Aqui, é inevitável falar do estado que foi atingindo o acesso aos mais elementares cuidados de saúde. Sendo a Amadora uma cidade com mais de 150 mil habitantes, com alta densidade populacional e com graves problemas sociais, de onde não podemos fugir ao facto de estarmos perante uma população já maioritariamente envelhecida em muitas zonas do nosso Concelho, à dificuldade que há em conseguir um atendimento no seu médico de família (para quem tem a sorte de o ter), com pessoas a ter de esperar em fila, muitas das vezes desde madrugada à porta do Centro de Saúde, para que lhe possa ser dada uma senha e a hipótese de poder ser vista por um médico, se a gravidade da situação o justificar… Isto é inadmissível nos dias de hoje, sabendo ainda que por vezes de forma inglória, a Amadora, subúrbio de Lisboa, representa o pior de dois mundos, onde falham as linhas de resposta informal e as relações de vizinhança mais presente em meios mais pequenos e por outro a burocracia do Estado enleia por vezes de tal modo as pessoas, que não têm outra alternativa que não seja desistir.
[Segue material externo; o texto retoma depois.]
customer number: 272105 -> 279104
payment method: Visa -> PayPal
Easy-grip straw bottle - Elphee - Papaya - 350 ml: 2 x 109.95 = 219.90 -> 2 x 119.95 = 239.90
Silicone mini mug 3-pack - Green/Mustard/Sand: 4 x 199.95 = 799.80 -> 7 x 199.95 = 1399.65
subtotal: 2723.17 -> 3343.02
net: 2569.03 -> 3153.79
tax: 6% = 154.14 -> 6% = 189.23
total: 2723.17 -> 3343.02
Que sentido terá pedir a um idoso de 80 anos que requisite a sua medicação enviando um e-mail para o Centro de Saúde, sendo uma pessoa que nunca lidou com um computador?
Que sentido terá pedir a esse mesmo idoso que telefone para o Centro de Saúde, para que lhe seja satisfeita a sua solicitação, quando após intermináveis e infrutíferas tentativas, se chega à conclusão que não existe ninguém para atender o telefone?
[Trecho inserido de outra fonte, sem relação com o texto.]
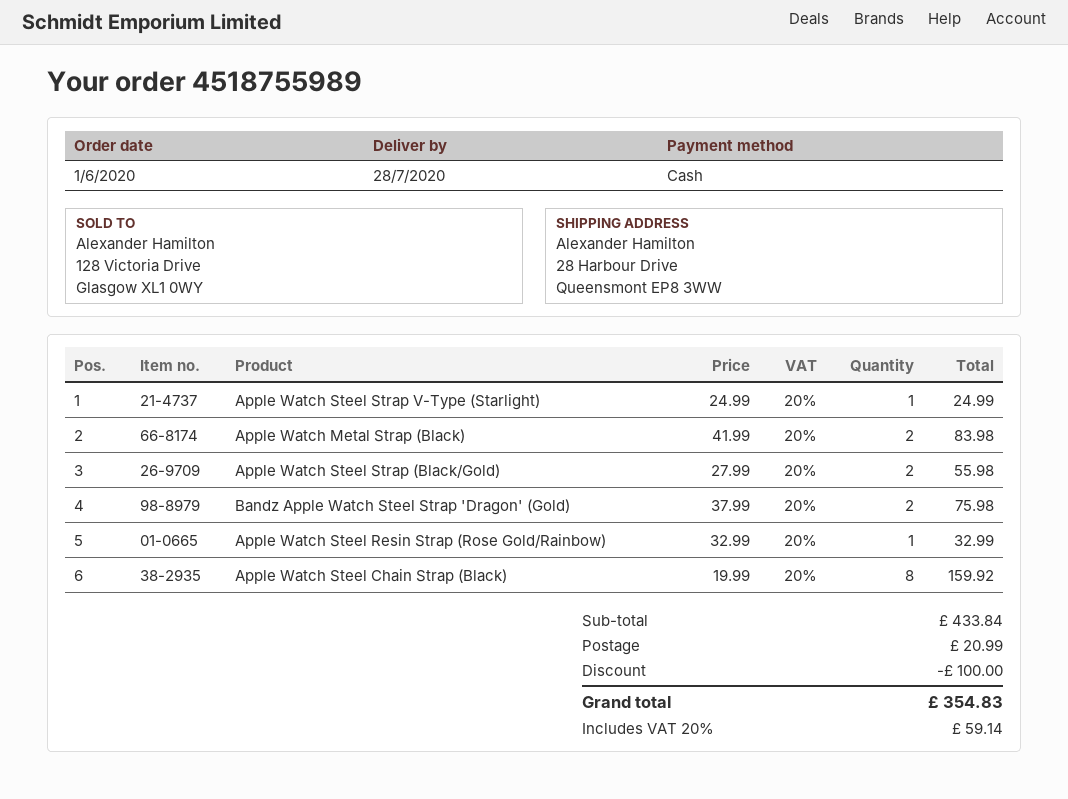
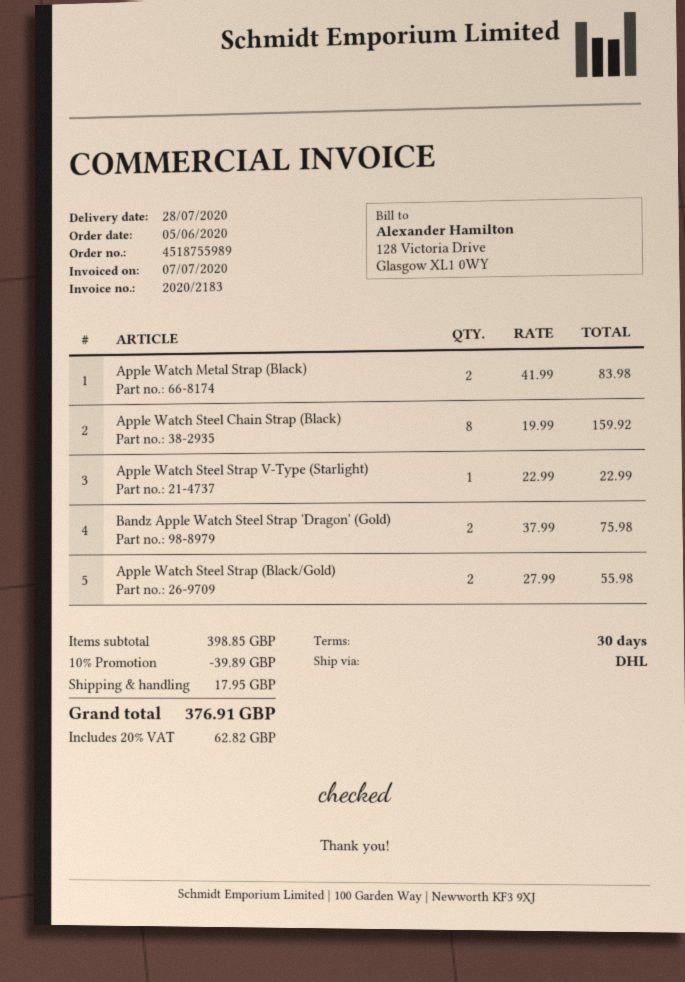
order date: 2020-06-01 -> 2020-06-05
Apple Watch Steel Strap V-Type (Starlight): 1 x 24.99 = 24.99 -> 1 x 22.99 = 22.99
Apple Watch Steel Resin Strap (Rose Gold/Rainbow): 1 x 32.99 = 32.99 -> none
subtotal: 433.84 -> 398.85
discount: 100.00 -> 39.89
shipping: 20.99 -> 17.95
tax: 20% = 59.14 -> 20% = 62.82
total: 354.83 -> 376.91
E a pergunta óbvia que ninguém ainda quis fazer: se o objectivo é evitar ajuntamentos às portas dos Centros de Saúde, porque razão não estão os médicos desses mesmos Centros de Saúde a dar consultas ao domicílio, a quem delas precise?
É todo um sem número de exemplos e situações reais em que todos, ou já tivemos de passar por elas, ou temos alguém do nosso círculo pessoal que as viveu, que nos indigna e nos faz questionar da utilidade dos impostos que a custo e com dificuldade pagamos.
E como se não bastasse, este encolher do Estado em matéria de saúde, já de si evidente à nossa volta, em especial na Amadora, surge a notícia de que mais uma vez o Serviço de Urgência de Ginecologia-Obstetrícia do Hospital Amadora-Sintra, que serve o nosso Concelho, será encerrado durante a noite, quando mais é preciso, e com a realidade de quem deveria dar uma justificação se esconda e não a dê, e quem deveria lutar por mais e melhores serviços para a população da Amadora, também se demita de o fazer.
Face a todo este panorama, pergunta acaba por ser inevitável: onde está o Estado quando mais precisamos dele?